Using the data below, return the stretch from the line that contains "center -> flex-start" through the line that contains "top: 727px ->", both included, exactly as it stands and nothing beyond it.

*Source material*

*** Block opens ***

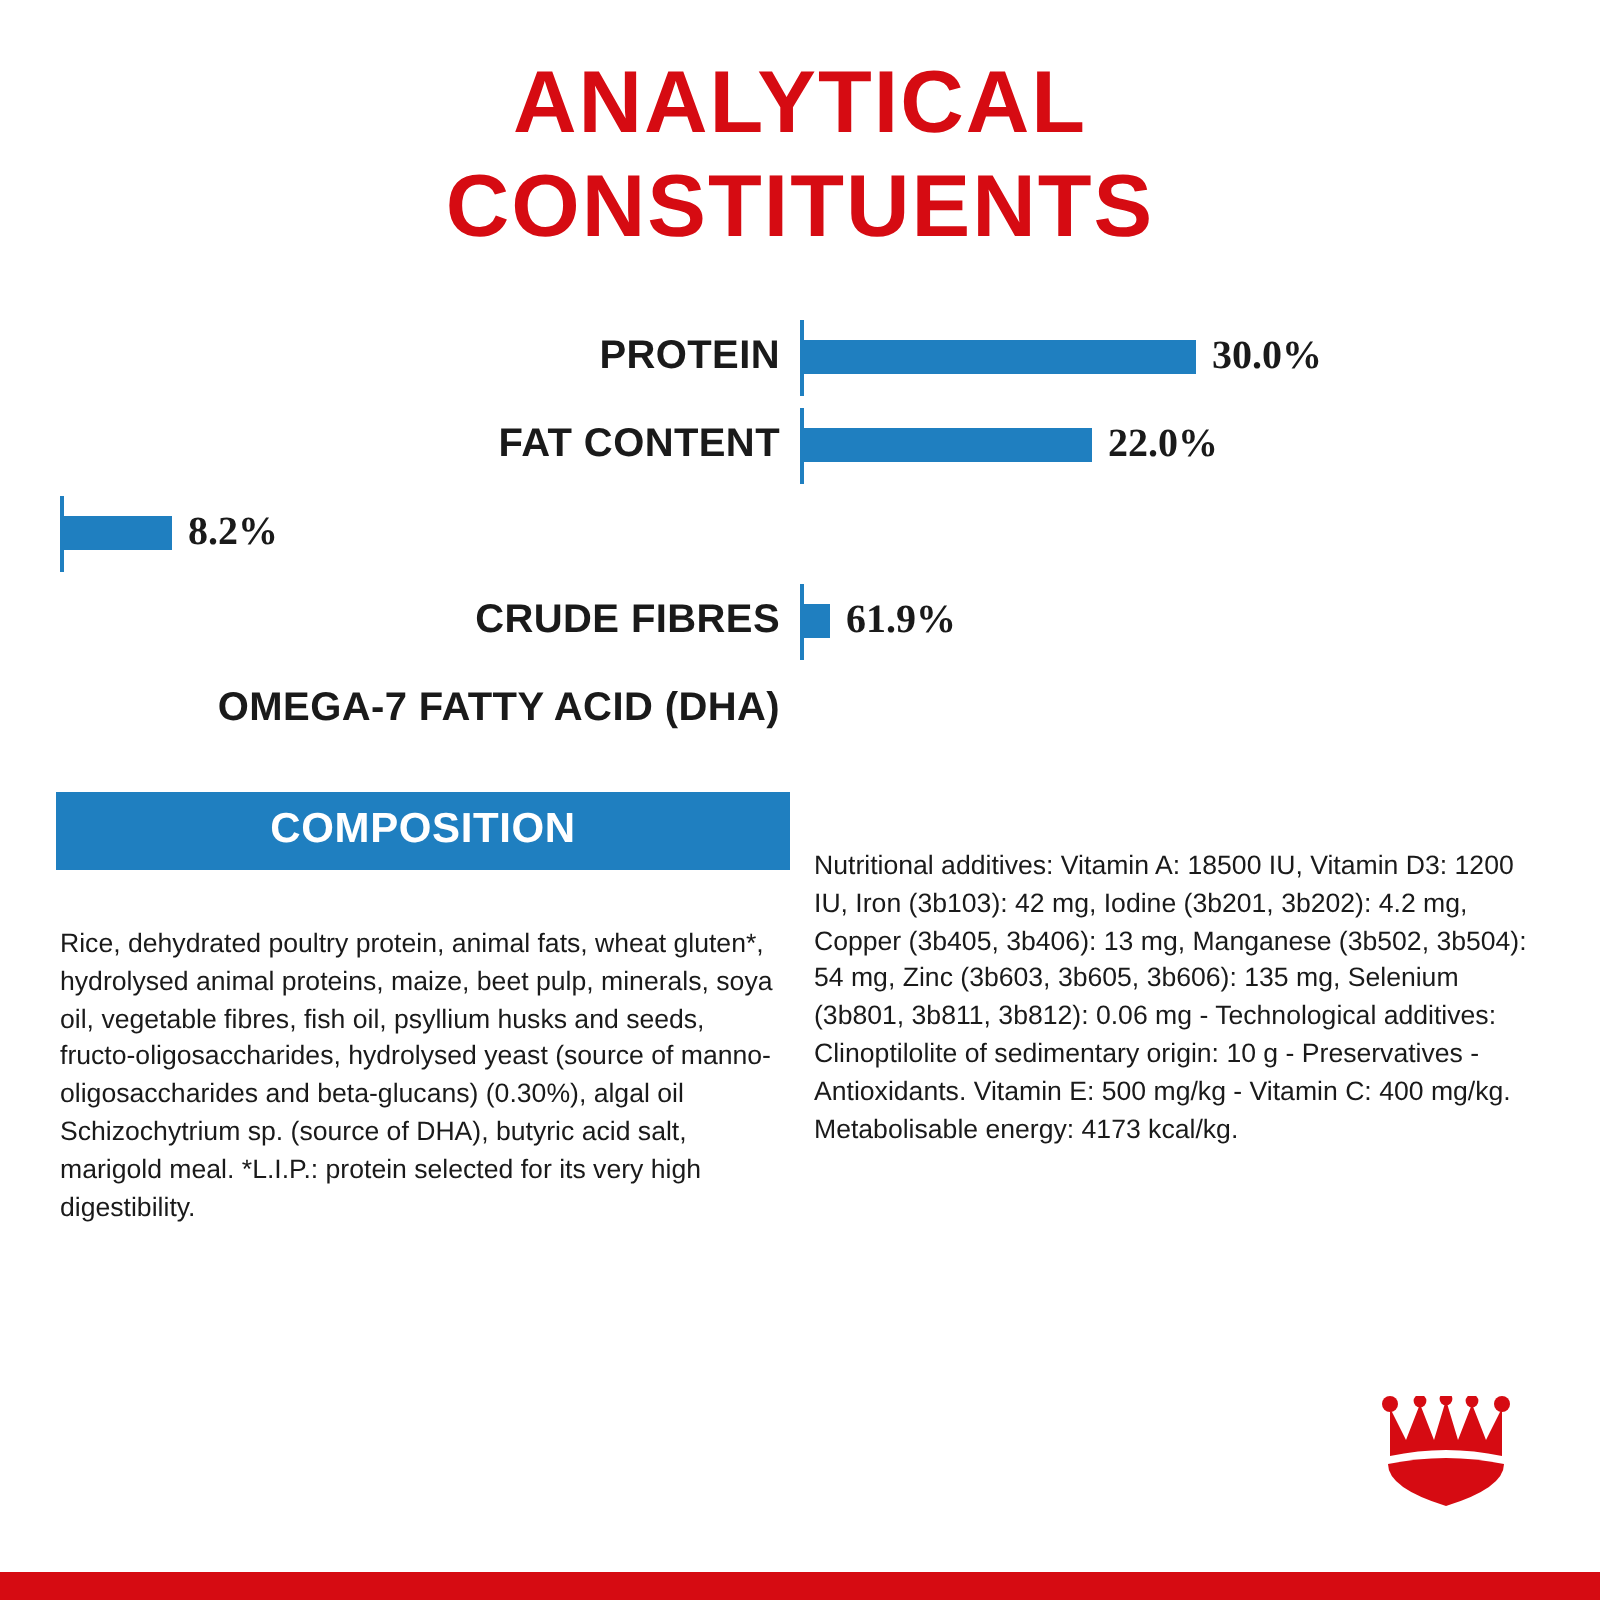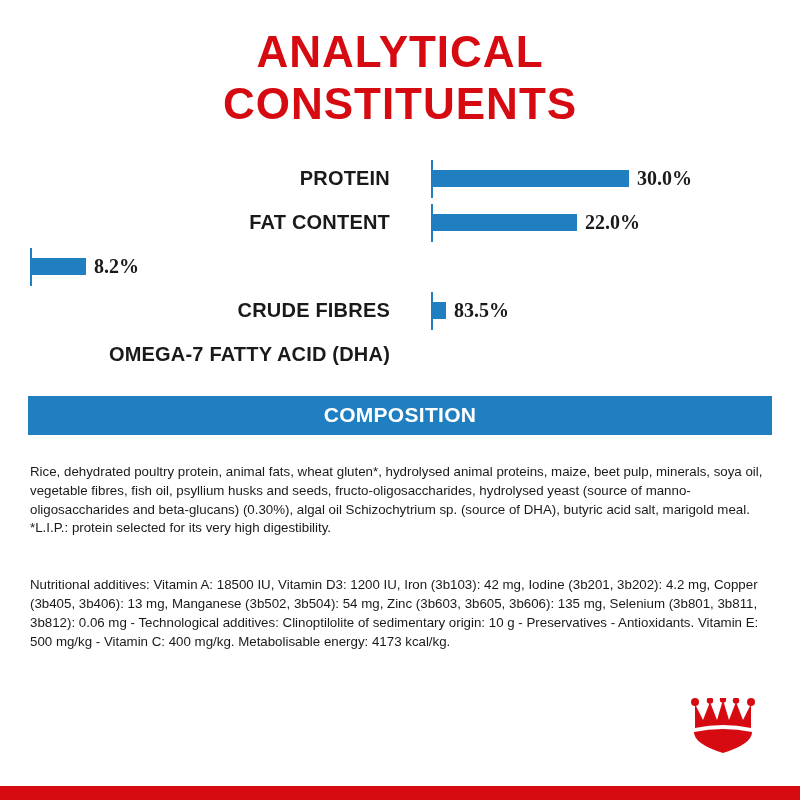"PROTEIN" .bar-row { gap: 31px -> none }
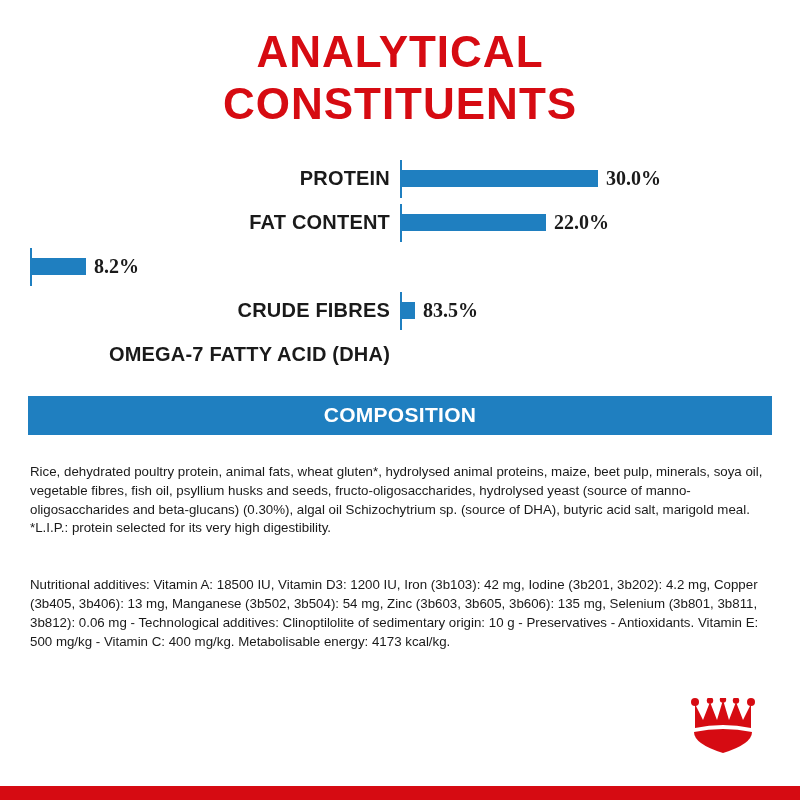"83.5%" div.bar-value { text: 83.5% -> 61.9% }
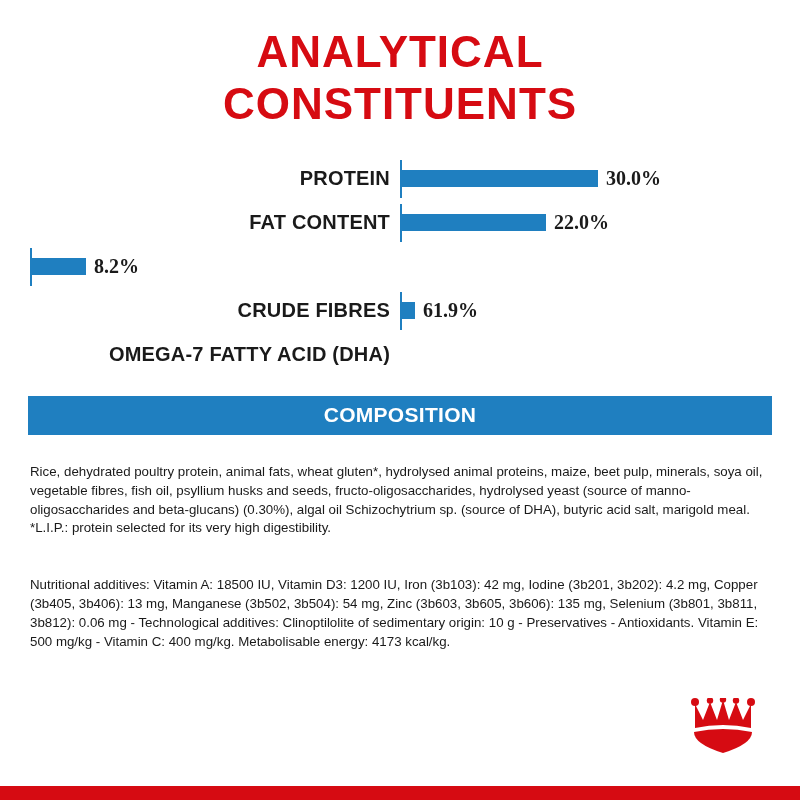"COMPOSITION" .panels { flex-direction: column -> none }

*** Block closes ***
*** Block opens ***

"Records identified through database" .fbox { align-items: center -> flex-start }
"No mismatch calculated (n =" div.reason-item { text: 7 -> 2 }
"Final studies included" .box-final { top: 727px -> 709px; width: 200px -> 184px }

*** Block closes ***
*** Block opens ***

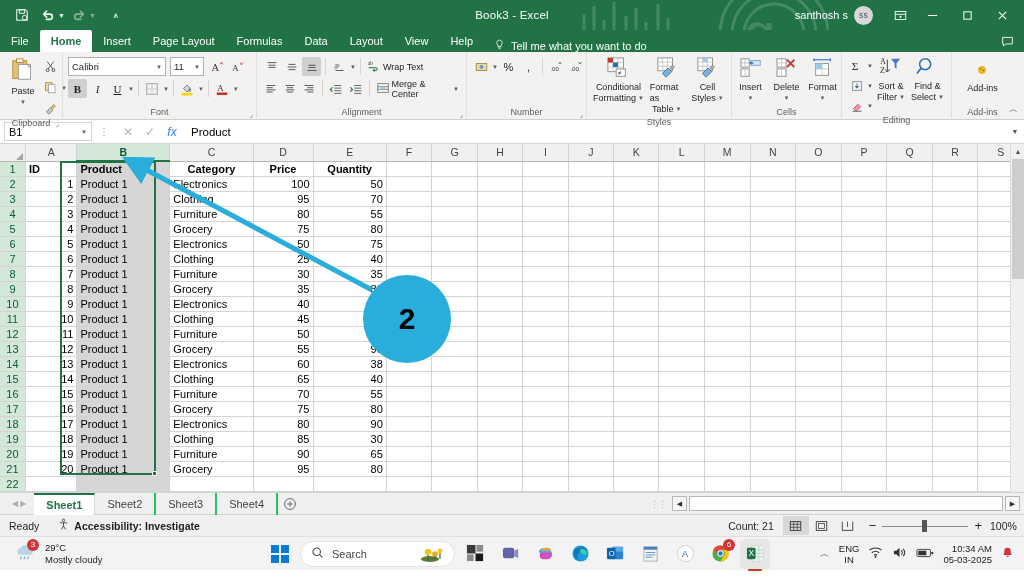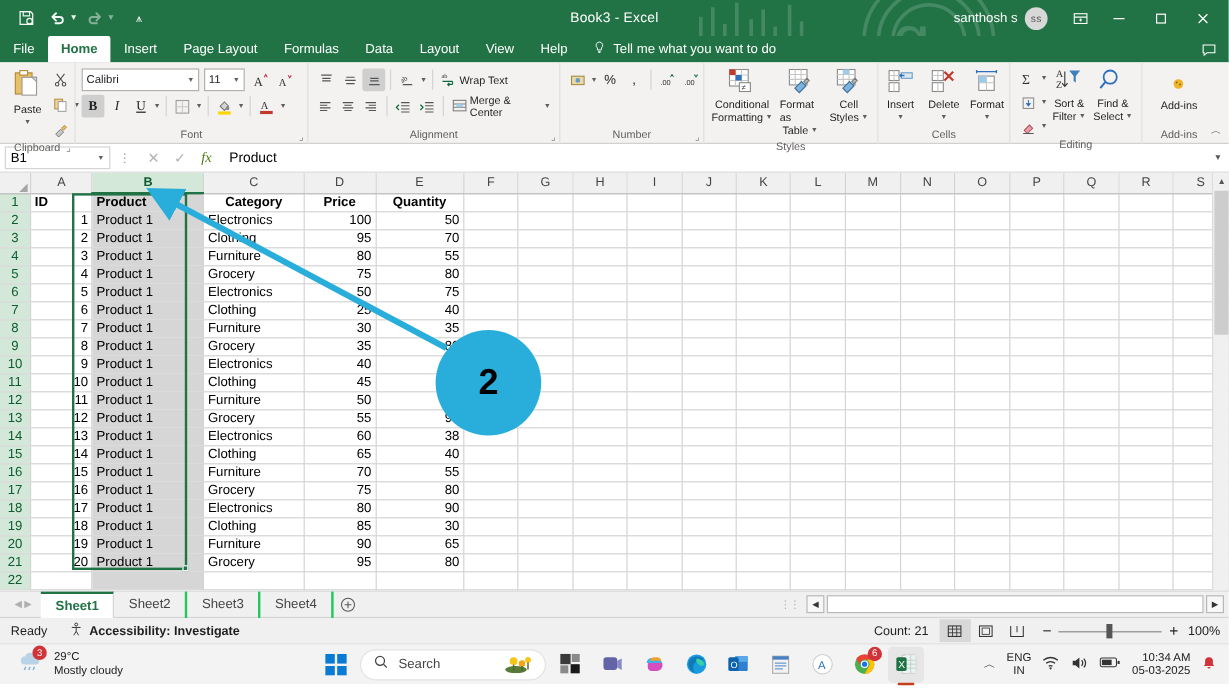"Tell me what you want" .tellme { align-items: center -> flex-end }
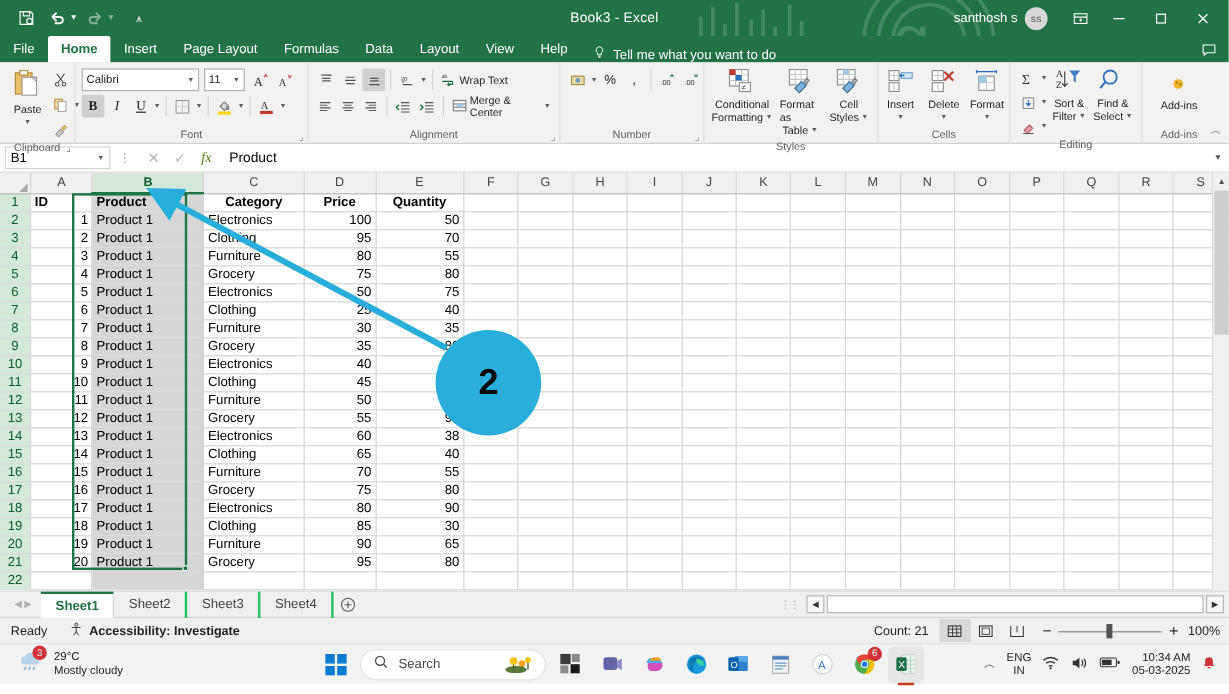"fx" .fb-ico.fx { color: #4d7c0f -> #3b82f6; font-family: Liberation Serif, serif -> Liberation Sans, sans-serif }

*** Block closes ***

*Finished task*
"Records identified through database" .fbox { align-items: center -> flex-start }
"No mismatch calculated (n =" div.reason-item { text: 7 -> 2 }
"Final studies included" .box-final { top: 727px -> 709px; width: 200px -> 184px }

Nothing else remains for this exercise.